Premature Denial for Failure to Appear at EUO Fails

Barry Zalma
Aug 30, 2023

Read the full article at https://lnkd.in/gs8YidkC and see the full video at https://lnkd.in/gN_kdVsp and at https://lnkd.in/gbdpbQwa and at https://zalma.com/blog plus more than 4600 posts.

In March 2021, an arsonist destroyed a building on the Brockton Fair fairgrounds known as the “State Building,” owned by BAS Holding Corporation (“BAS”) and, according to BAS, insured against loss by Philadelphia Indemnity Insurance Company (“Philadelphia”). Philadelphia undertook an investigation to determine coverage. The insurer sought an examination under oath (“EUO”) of George Carney, the president and owner of BAS, scheduled the EUO and denied the claim before the scheduled date.

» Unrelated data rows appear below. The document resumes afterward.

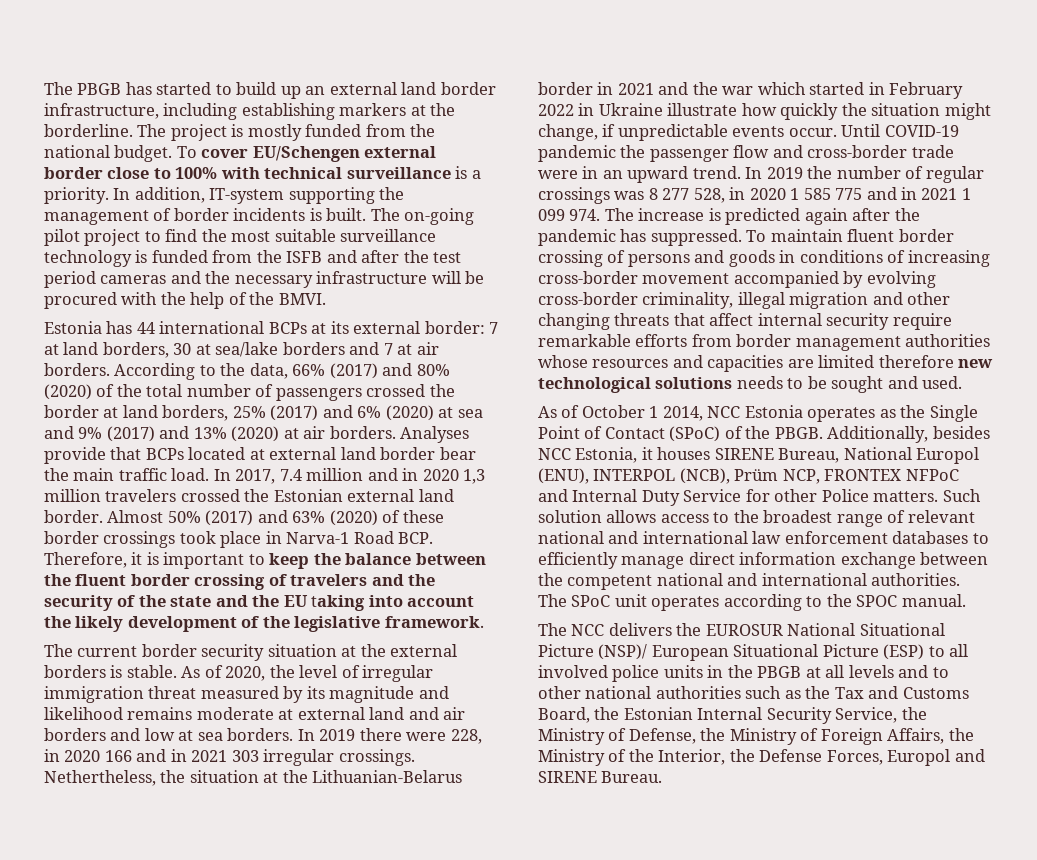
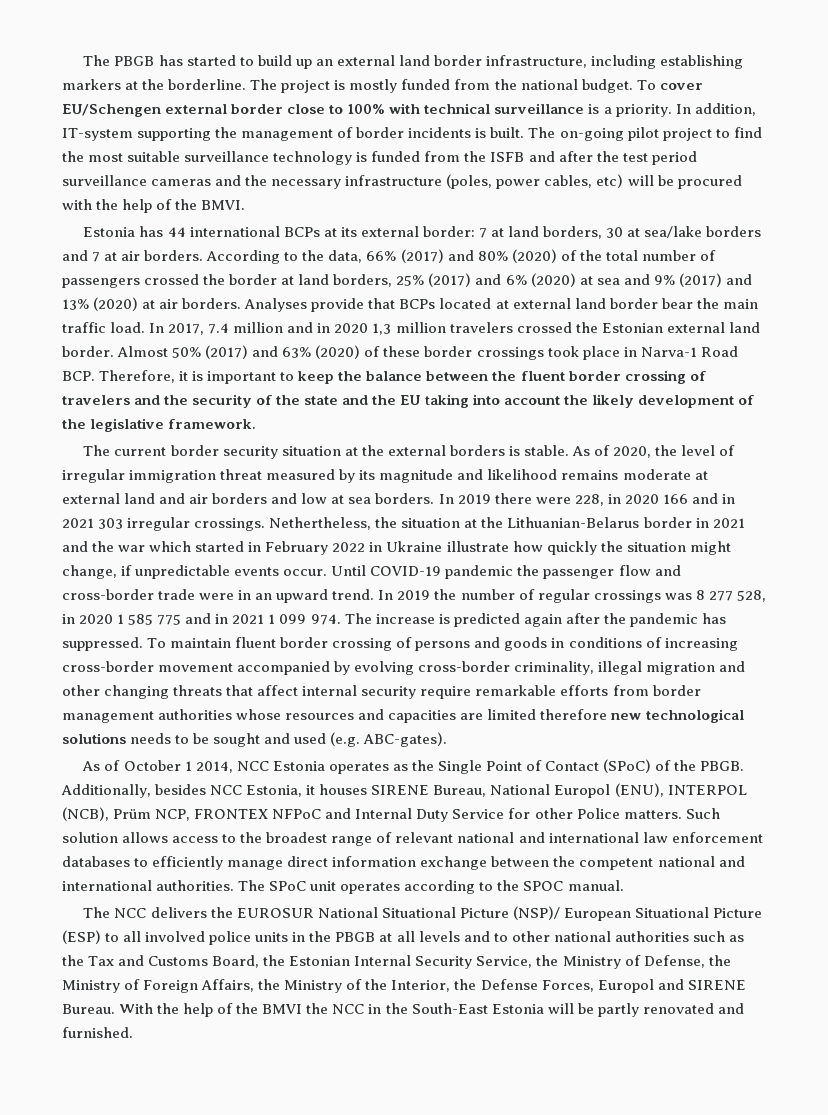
- The on-going pilot project to find the most suitable surveillance technology is funded from the ISFB and after the test period cameras and the necessary infrastructure will be procured with the help of the BMVI.
+ The on-going pilot project to find the most suitable surveillance technology is funded from the ISFB and after the test period surveillance cameras and the necessary infrastructure (poles, power cables, etc) will be procured with the help of the BMVI.
- To maintain fluent border crossing of persons and goods in conditions of increasing cross-border movement accompanied by evolving cross-border criminality, illegal migration and other changing threats that affect internal security require remarkable efforts from border management authorities whose resources and capacities are limited therefore new technological solutions needs to be sought and used.
+ To maintain fluent border crossing of persons and goods in conditions of increasing cross-border movement accompanied by evolving cross-border criminality, illegal migration and other changing threats that affect internal security require remarkable efforts from border management authorities whose resources and capacities are limited therefore new technological solutions needs to be sought and used (e.g. ABC-gates).
+ With the help of the BMVI the NCC in the South-East Estonia will be partly renovated and furnished.

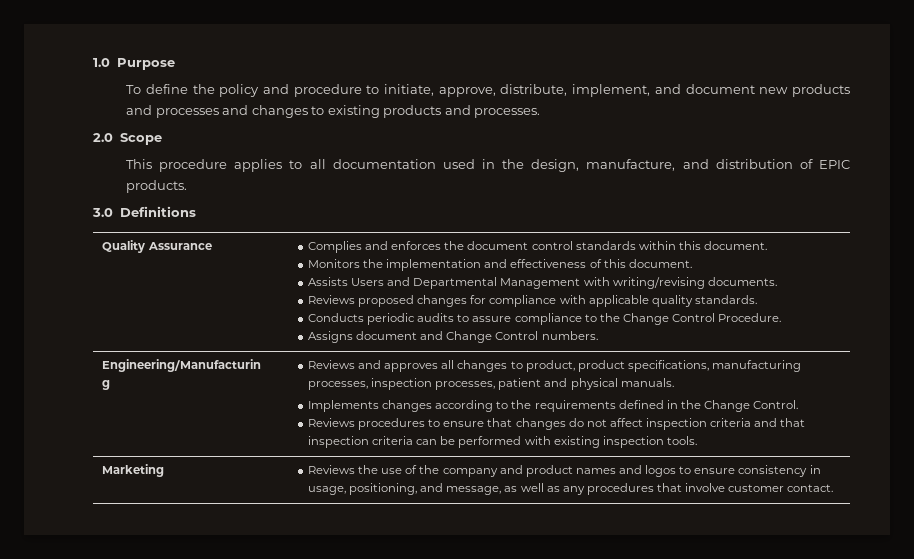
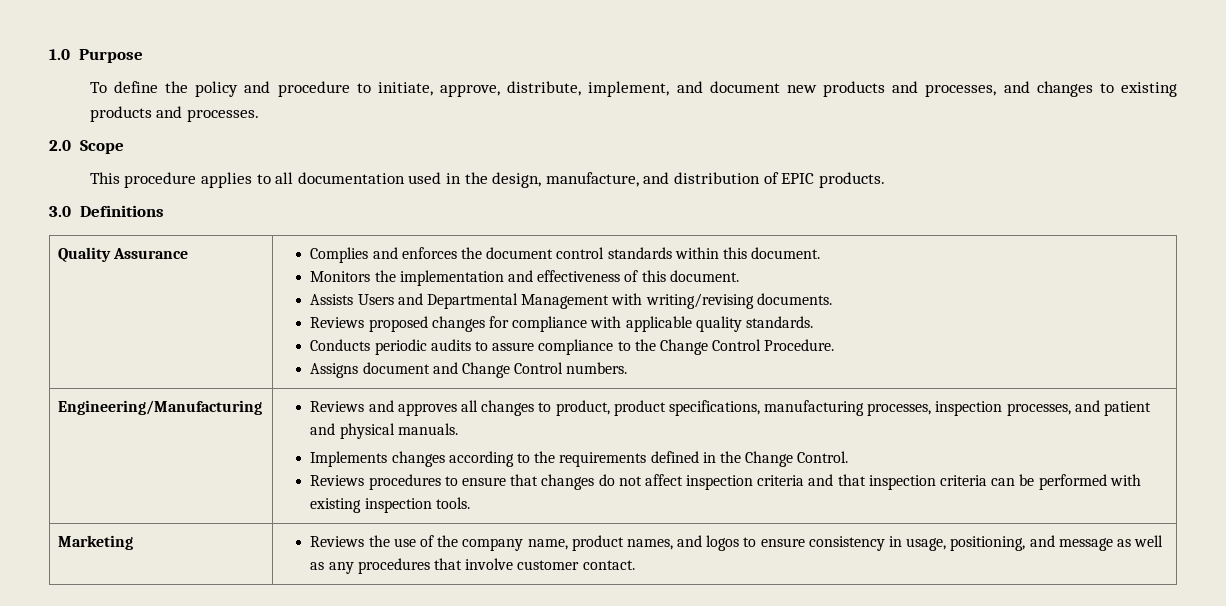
- To define the policy and procedure to initiate, approve, distribute, implement, and document new products and processes and changes to existing products and processes.
+ To define the policy and procedure to initiate, approve, distribute, implement, and document new products and processes, and changes to existing products and processes.
- Reviews and approves all changes to product, product specifications, manufacturing processes, inspection processes, patient and physical manuals.
+ Reviews and approves all changes to product, product specifications, manufacturing processes, inspection processes, and patient and physical manuals.
- Marketing | Reviews the use of the company and product names and logos to ensure consistency in usage, positioning, and message, as well as any procedures that involve customer contact.
+ Marketing | Reviews the use of the company name, product names, and logos to ensure consistency in usage, positioning, and message as well as any procedures that involve customer contact.

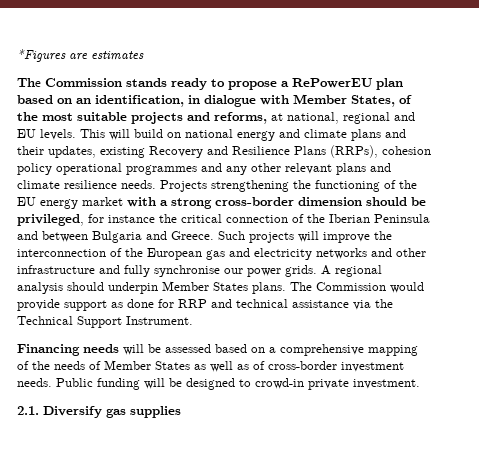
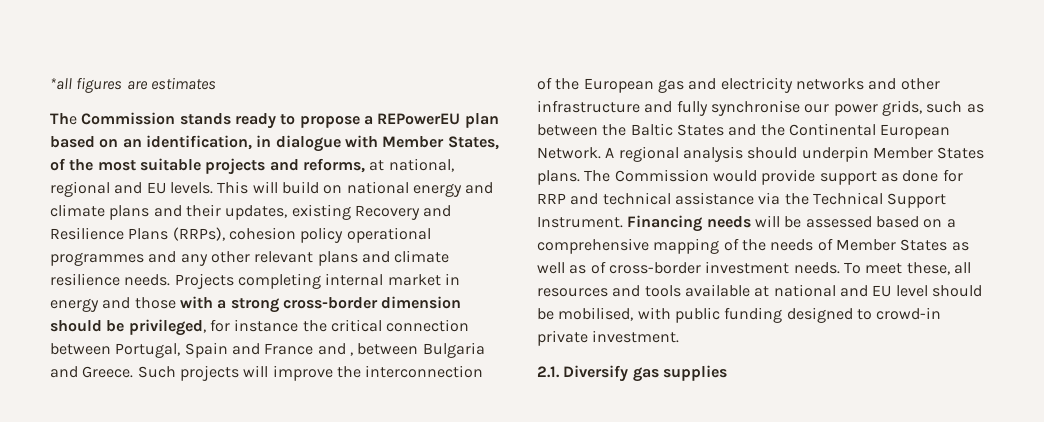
- *Figures are estimates
+ *all figures are estimates
- The Commission stands ready to propose a RePowerEU plan based on an identification, in dialogue with Member States, of the most suitable projects and reforms, at national, regional and EU levels.
+ The Commission stands ready to propose a REPowerEU plan based on an identification, in dialogue with Member States, of the most suitable projects and reforms, at national, regional and EU levels.
- Projects strengthening the functioning of the EU energy market with a strong cross-border dimension should be privileged, for instance the critical connection of the Iberian Peninsula and between Bulgaria and Greece.
+ Projects completing internal market in energy and those with a strong cross-border dimension should be privileged, for instance the critical connection between Portugal, Spain and France and , between Bulgaria and Greece.
- Such projects will improve the interconnection of the European gas and electricity networks and other infrastructure and fully synchronise our power grids.
+ Such projects will improve the interconnection of the European gas and electricity networks and other infrastructure and fully synchronise our power grids, such as between the Baltic States and the Continental European Network.
- The Commission would provide support as done for RRP and technical assistance via the Technical Support Instrument.
- Financing needs will be assessed based on a comprehensive mapping of the needs of Member States as well as of cross-border investment needs.
+ The Commission would provide support as done for RRP and technical assistance via the Technical Support Instrument. Financing needs will be assessed based on a comprehensive mapping of the needs of Member States as well as of cross-border investment needs.
- Public funding will be designed to crowd-in private investment.
+ To meet these, all resources and tools available at national and EU level should be mobilised, with public funding designed to crowd-in private investment.

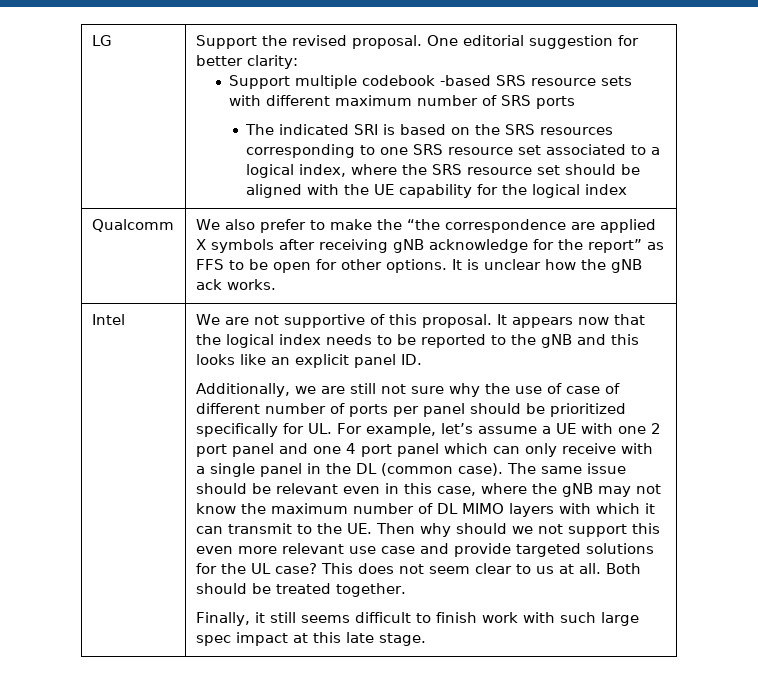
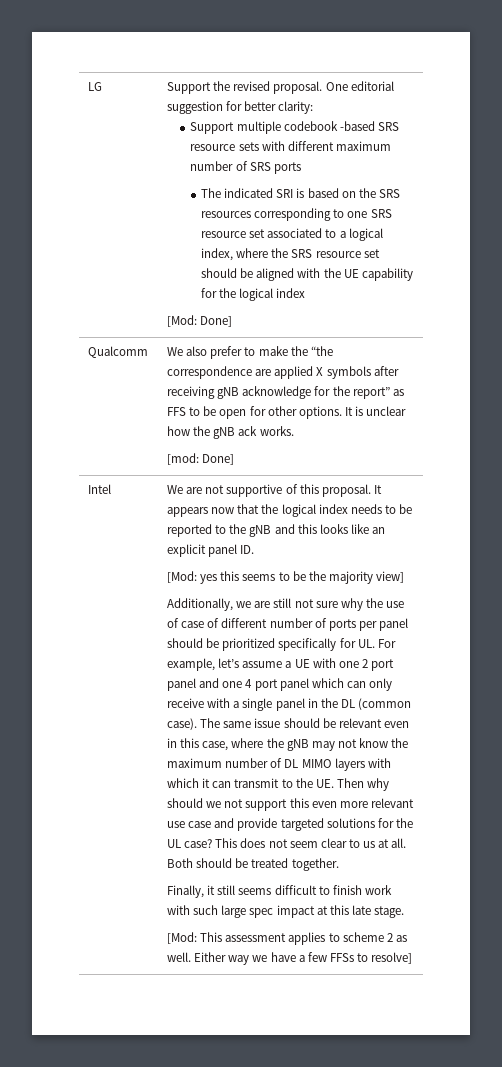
+ [Mod: Done]
  Qualcomm | We also prefer to make the “the correspondence are applied X symbols after receiving gNB acknowledge for the report” as FFS to be open for other options. It is unclear how the gNB ack works.
+ [mod: Done]
+ [Mod: yes this seems to be the majority view]
+ [Mod: This assessment applies to scheme 2 as well. Either way we have a few FFSs to resolve]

In Philadelphia Indemnity Insurance Company v. BAS Holding Corporation, Brockton Agricultural Society, No. 22-1296, United States Court of Appeals, First Circuit (August 17, 2023) the First Circuit recognized that a requirement for EUO must be reasonable and the claimed premature denial was probably not reasonable.

FACTUAL BACKGROUND

Philadelphia sued seeking a declaration that BAS breached the insurance policy’s EUO condition. In its answer, BAS denied that it had refused to submit to an EUO. On cross-motions for summary judgment, the district court granted judgment for Philadelphia on the ground that BAS failed to cooperate by not providing Carney for an EUO. BAS appealed.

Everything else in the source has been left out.